Technology and results of studying the surface interaction for charged particles flow in low-temperature plasma

Abstract

An analysis of approaches to studying the interaction of the surface with a stream of charged particles is presented in order to increase the efficiency of the process of low-temperature plasma modification of the surface layer. The results of the analysis showed that it is theoretically difficult to study the interaction, therefore, it is interesting to study it empirically using electrochemistry methods that allow us to investigate the phenomena of mixing and spreading of a liquid placed on the surface caused by molecular interaction processes. An off-the-shelf technology for studying surface interaction for charged particles flow in a low-temperature plasma has been found.

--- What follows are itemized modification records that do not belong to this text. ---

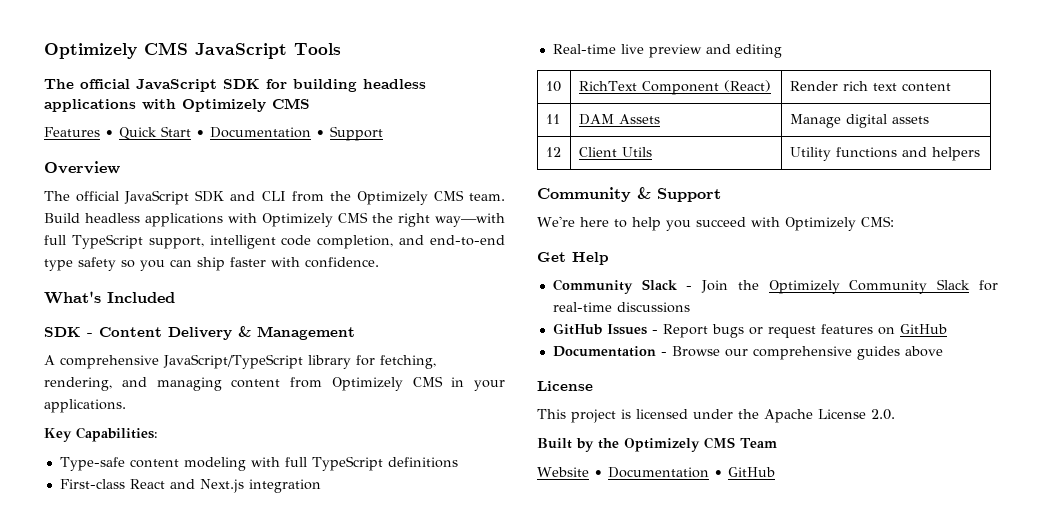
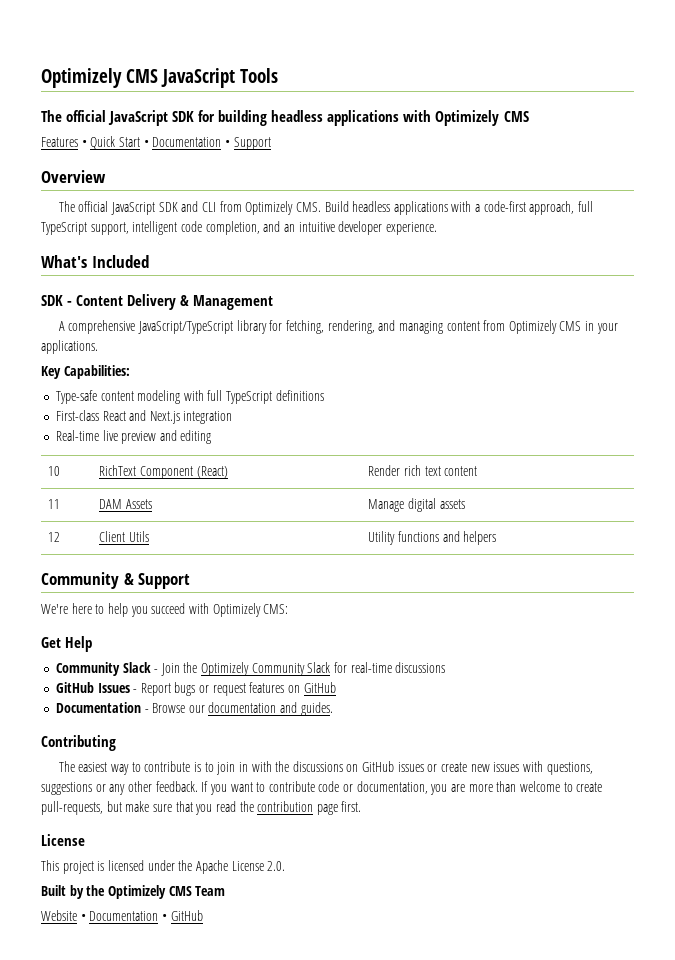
- The official JavaScript SDK and CLI from the Optimizely CMS team. Build headless applications with Optimizely CMS the right way—with full TypeScript support, intelligent code completion, and end-to-end type safety so you can ship faster with confidence.
+ The official JavaScript SDK and CLI from Optimizely CMS. Build headless applications with a code-first approach, full TypeScript support, intelligent code completion, and an intuitive developer experience.
- Documentation - Browse our comprehensive guides above
+ Documentation - Browse our documentation and guides.
+ Contributing
+ The easiest way to contribute is to join in with the discussions on GitHub issues or create new issues with questions, suggestions or any other feedback. If you want to contribute code or documentation, you are more than welcome to create pull-requests, but make sure that you read the contribution page first.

The technology is based on the surface interaction for a particle flow simulator, using an aqueous 3,0 % NaCl salt solution. During the course of studying, it was found, firstly, that the results of interaction are actively influenced by chemical processes between the surface and the ions of the solution, depending on the value of the potential of the electric field applied to the surface, as well as due to its microrelief, and secondly, that the main boundary process running under surface interaction and solution is adsorption. The data of the analysis of the effects of exposure to the plasma surface are presented. They proved the reliability of study results, since the course of chemical and adsorption processes also take place. In general, the materials presented in the article allowed making conclusion that the developed technology makes it possible to determine the conditions that ensure an increase in the efficiency of the low-temperature plasma modification process contributing to the improvement of both surface (electrochemical) and volumetric (physical mechanical and electrophysical) properties if it is used either in the initial state or in the state changed by plasma particles.